**What the exercise asks**
Transcribe each entry exactly, without pictures.

**Source material**

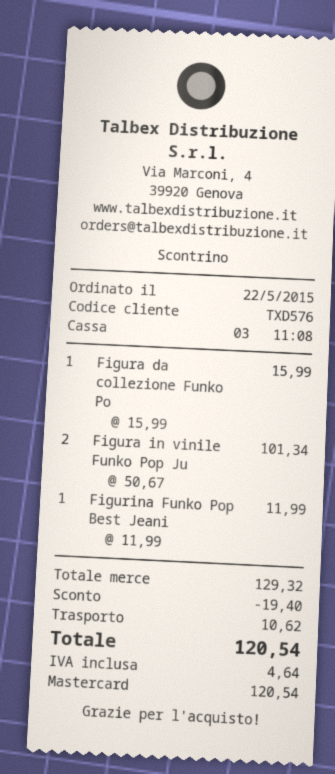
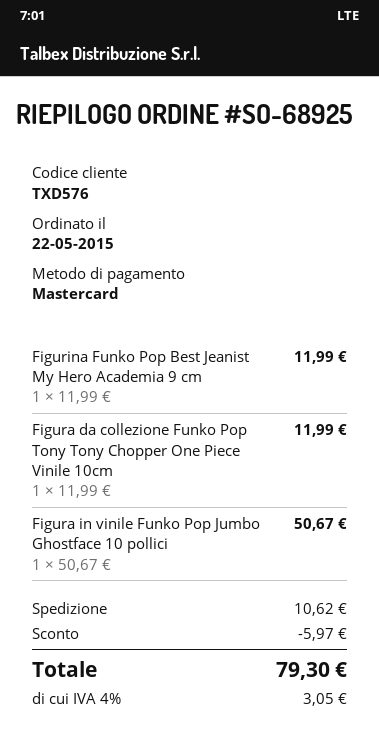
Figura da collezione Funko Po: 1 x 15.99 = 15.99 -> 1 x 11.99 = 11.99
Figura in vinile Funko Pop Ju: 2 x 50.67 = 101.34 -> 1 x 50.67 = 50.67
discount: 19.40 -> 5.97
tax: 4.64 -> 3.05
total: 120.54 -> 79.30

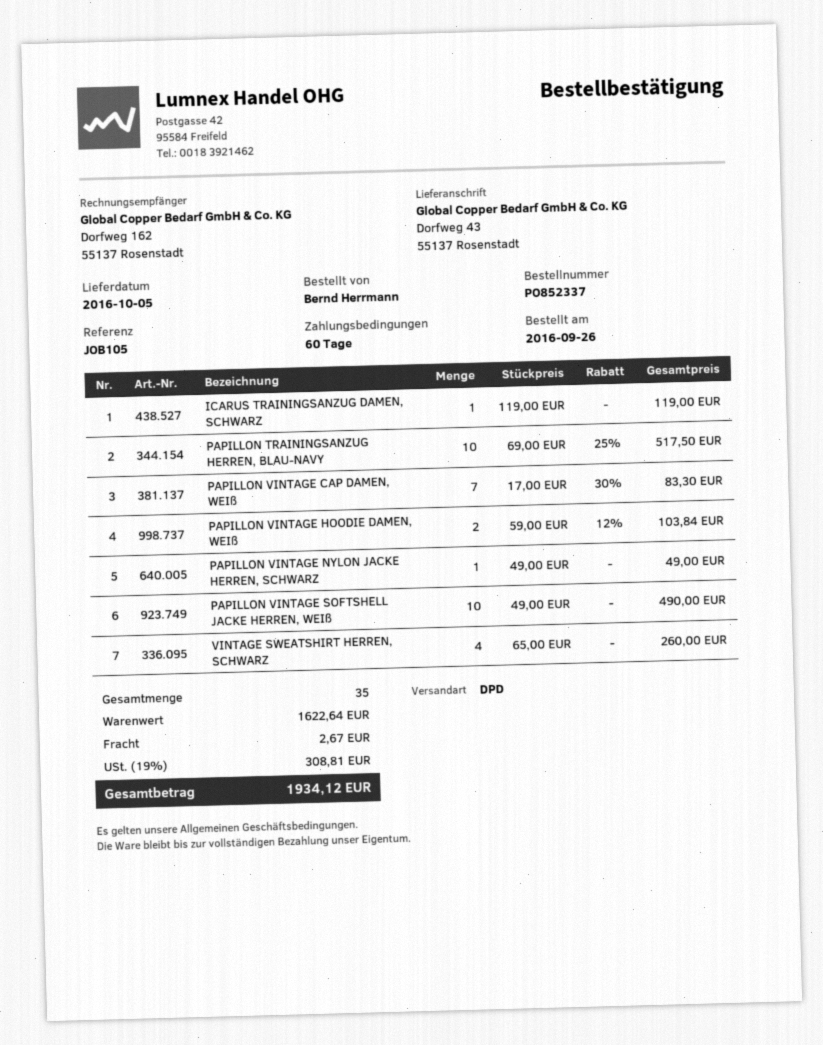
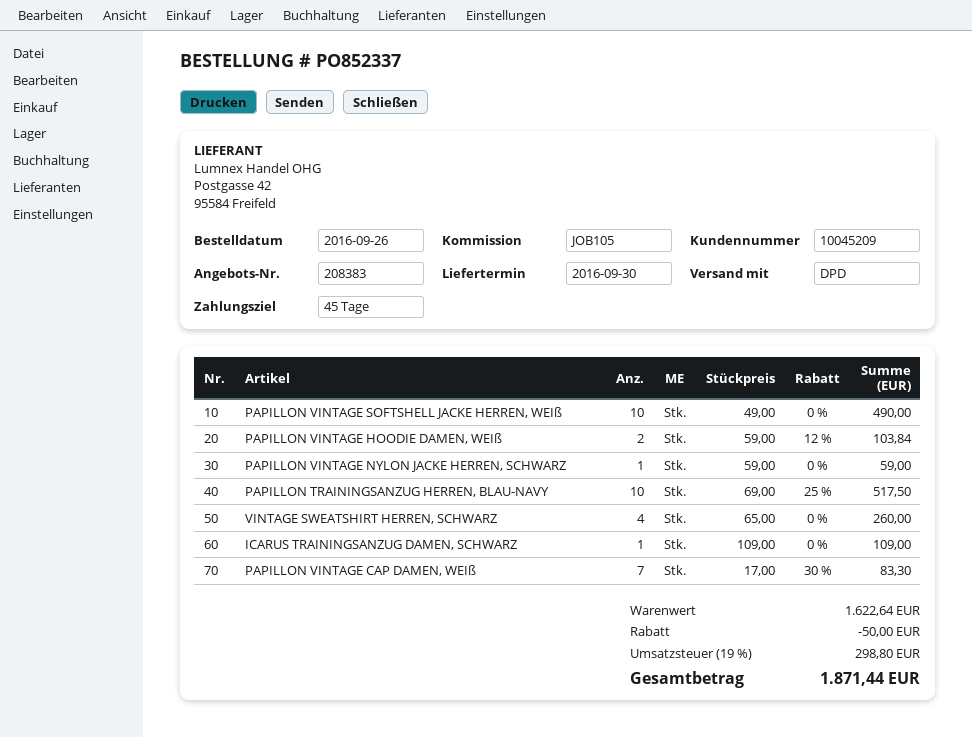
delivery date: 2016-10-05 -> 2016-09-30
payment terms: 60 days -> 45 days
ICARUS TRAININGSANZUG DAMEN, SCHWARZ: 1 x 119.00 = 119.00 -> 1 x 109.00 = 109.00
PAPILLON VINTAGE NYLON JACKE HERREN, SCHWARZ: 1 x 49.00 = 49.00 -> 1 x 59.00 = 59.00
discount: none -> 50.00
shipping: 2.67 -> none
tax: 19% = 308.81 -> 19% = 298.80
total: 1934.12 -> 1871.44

**Exercise result**
Figura da collezione Funko Po: 1 x 15.99 = 15.99 -> 1 x 11.99 = 11.99
Figura in vinile Funko Pop Ju: 2 x 50.67 = 101.34 -> 1 x 50.67 = 50.67
discount: 19.40 -> 5.97
tax: 4.64 -> 3.05
total: 120.54 -> 79.30

delivery date: 2016-10-05 -> 2016-09-30
payment terms: 60 days -> 45 days
ICARUS TRAININGSANZUG DAMEN, SCHWARZ: 1 x 119.00 = 119.00 -> 1 x 109.00 = 109.00
PAPILLON VINTAGE NYLON JACKE HERREN, SCHWARZ: 1 x 49.00 = 49.00 -> 1 x 59.00 = 59.00
discount: none -> 50.00
shipping: 2.67 -> none
tax: 19% = 308.81 -> 19% = 298.80
total: 1934.12 -> 1871.44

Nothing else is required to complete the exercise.